Useful antioxidants include hindered phenols. These phenolic antioxidants may be ashless (metal-free) phenolic compounds or neutral or basic metal salts of certain phenolic compounds. Typical phenolic antioxidant compounds are the hindered phenolics which are the ones which contain a sterically hindered hydroxyl group, and these include those derivatives of dihydroxy aryl compounds in which the hydroxyl groups are in the o- or p-position to each other. Typical phenolic antioxidants include the hindered phenols substituted with C6+ alkyl groups and the alkylene coupled derivatives of these hindered phenols. Examples of phenolic materials of this type 2-t-butyl-4-heptyl phenol; 2-t-butyl-4-octyl phenol; 2-t-butyl-4-dodecyl phenol; 2,6-di-t-butyl-4-heptyl phenol; 2,6-di-t-butyl-4-dodecyl phenol; 2-methyl-6-t-butyl-4-heptyl phenol; and 2-methyl-6-t-butyl-4-dodecyl phenol. Other useful hindered mono-phenolic antioxidants may include for example hindered 2,6-di-alkyl-phenolic proprionic ester derivatives. Bis-phenolic antioxidants may also be advantageously used in combination with the instant invention. Examples of ortho-coupled phenols include: 2,2'-bis(4-heptyl-6-t-butyl-phenol); 2,2'-bis(4-octyl-6-t-butyl-phenol); and 2,2'-bis(4-dodecyl-6-t-butyl-phenol). Para-coupled bisphenols include for example 4,4'-bis(2,6-di-t-butyl phenol) and 4,4'-methylene-bis(2,6-di-t-butyl phenol).

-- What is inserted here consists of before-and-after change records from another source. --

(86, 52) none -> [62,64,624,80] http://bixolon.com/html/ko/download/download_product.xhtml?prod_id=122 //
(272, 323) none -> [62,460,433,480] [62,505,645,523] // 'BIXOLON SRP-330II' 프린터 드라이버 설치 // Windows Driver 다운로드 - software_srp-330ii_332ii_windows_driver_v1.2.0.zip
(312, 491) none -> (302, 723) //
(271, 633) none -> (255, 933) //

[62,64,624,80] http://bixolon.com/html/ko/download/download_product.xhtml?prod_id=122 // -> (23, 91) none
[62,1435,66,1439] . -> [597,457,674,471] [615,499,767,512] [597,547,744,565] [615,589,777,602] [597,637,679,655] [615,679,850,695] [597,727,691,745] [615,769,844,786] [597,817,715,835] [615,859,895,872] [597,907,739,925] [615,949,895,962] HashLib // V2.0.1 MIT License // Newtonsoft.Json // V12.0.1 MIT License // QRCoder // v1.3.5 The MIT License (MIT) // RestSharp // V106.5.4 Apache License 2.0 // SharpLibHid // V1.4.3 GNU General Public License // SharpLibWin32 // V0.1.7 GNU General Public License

Non-phenolic oxidation inhibitors which may be used include aromatic amine antioxidants and these may be used either as such or in combination with phenolics. Typical examples of non-phenolic antioxidants include: alkylated and non-alkylated aromatic amines such as aromatic monoamines of the formula R8R9R10N where R8 is an aliphatic, aromatic or substituted aromatic group, R9 is an aromatic or a substituted aromatic group, and R10 is H, alkyl, aryl or R11S(O)xR12 where R11 is an alkylene, alkenylene, or aralkylene group, R12 is a higher alkyl group, or an alkenyl, aryl, or alkaryl group, and x is 0, 1 or 2. The aliphatic group R8 may contain from 1 to about 20 carbon atoms, and preferably contains from about 6 to 12 carbon atoms. The aliphatic group is a saturated aliphatic group. Preferably, both R8 and R9 are aromatic or substituted aromatic groups, and the aromatic group may be a fused ring aromatic group such as naphthyl. Aromatic groups R8 and R9 may be joined together with other groups such as S.

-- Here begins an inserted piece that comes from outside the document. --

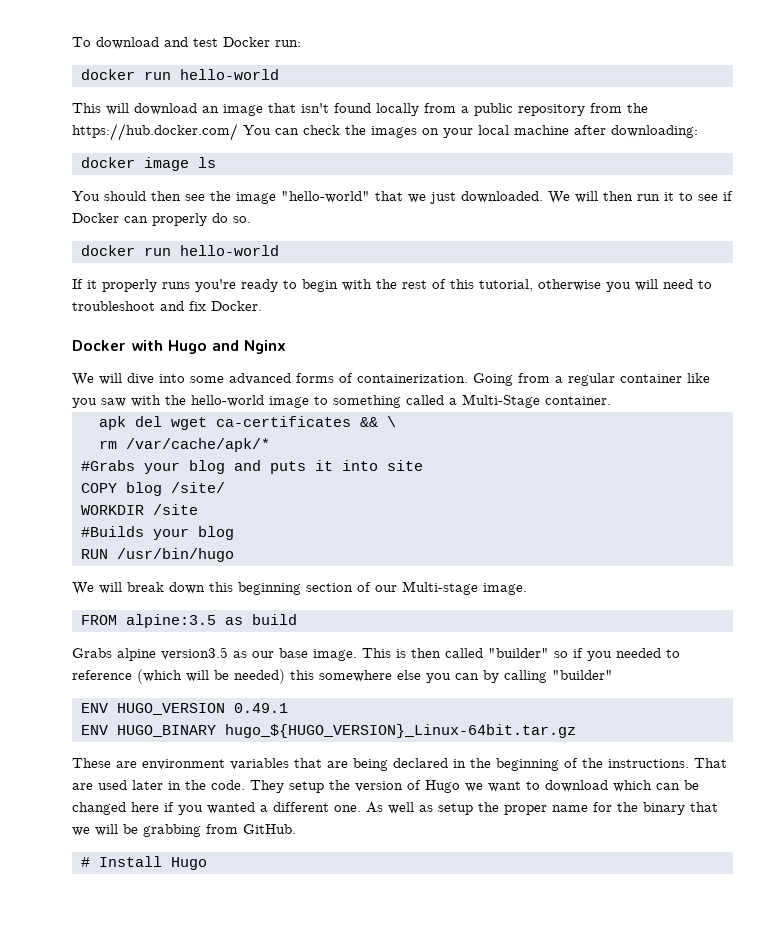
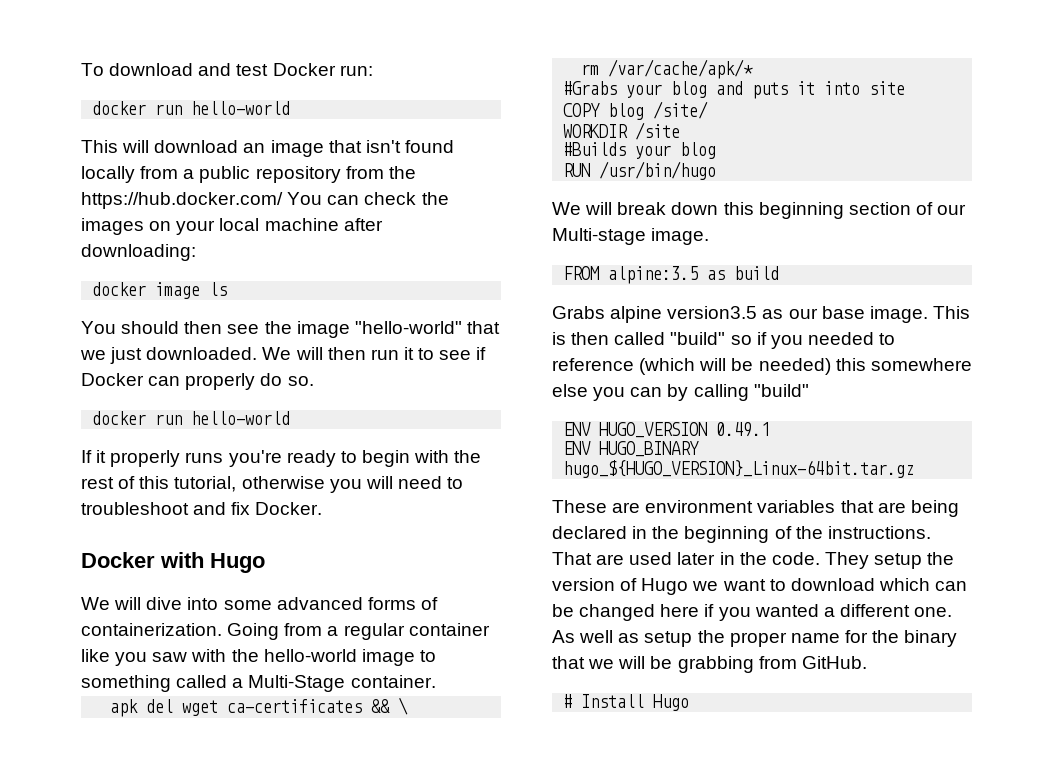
[212,340,286,354] and Nginx -> (265, 563) none
[488,648,549,658] "builder" -> [670,332,726,345] "build"
[552,670,613,680] "builder" -> [753,384,809,397] "build"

Typical aromatic amines antioxidants have alkyl substituent groups of at least about 6 carbon atoms. Examples of aliphatic groups include hexyl, heptyl, octyl, nonyl, and decyl. Generally, the aliphatic groups will not contain more than about 14 carbon atoms. The general types of amine antioxidants useful in the present compositions include diphenylamines, phenyl naphthylamines, phenothiazines, imidodibenzyls and diphenyl phenylene diamines. Mixtures of two or more aromatic amines are also useful. Polymeric amine antioxidants can also be used. Particular examples of aromatic amine antioxidants useful in the present invention include: p,p'-dioctyldiphenylamine; t-octylphenyl-alpha-naphthylamine; phenyl-alphanaphthylamine; and p-octylphenyl-alpha-naphthylamine.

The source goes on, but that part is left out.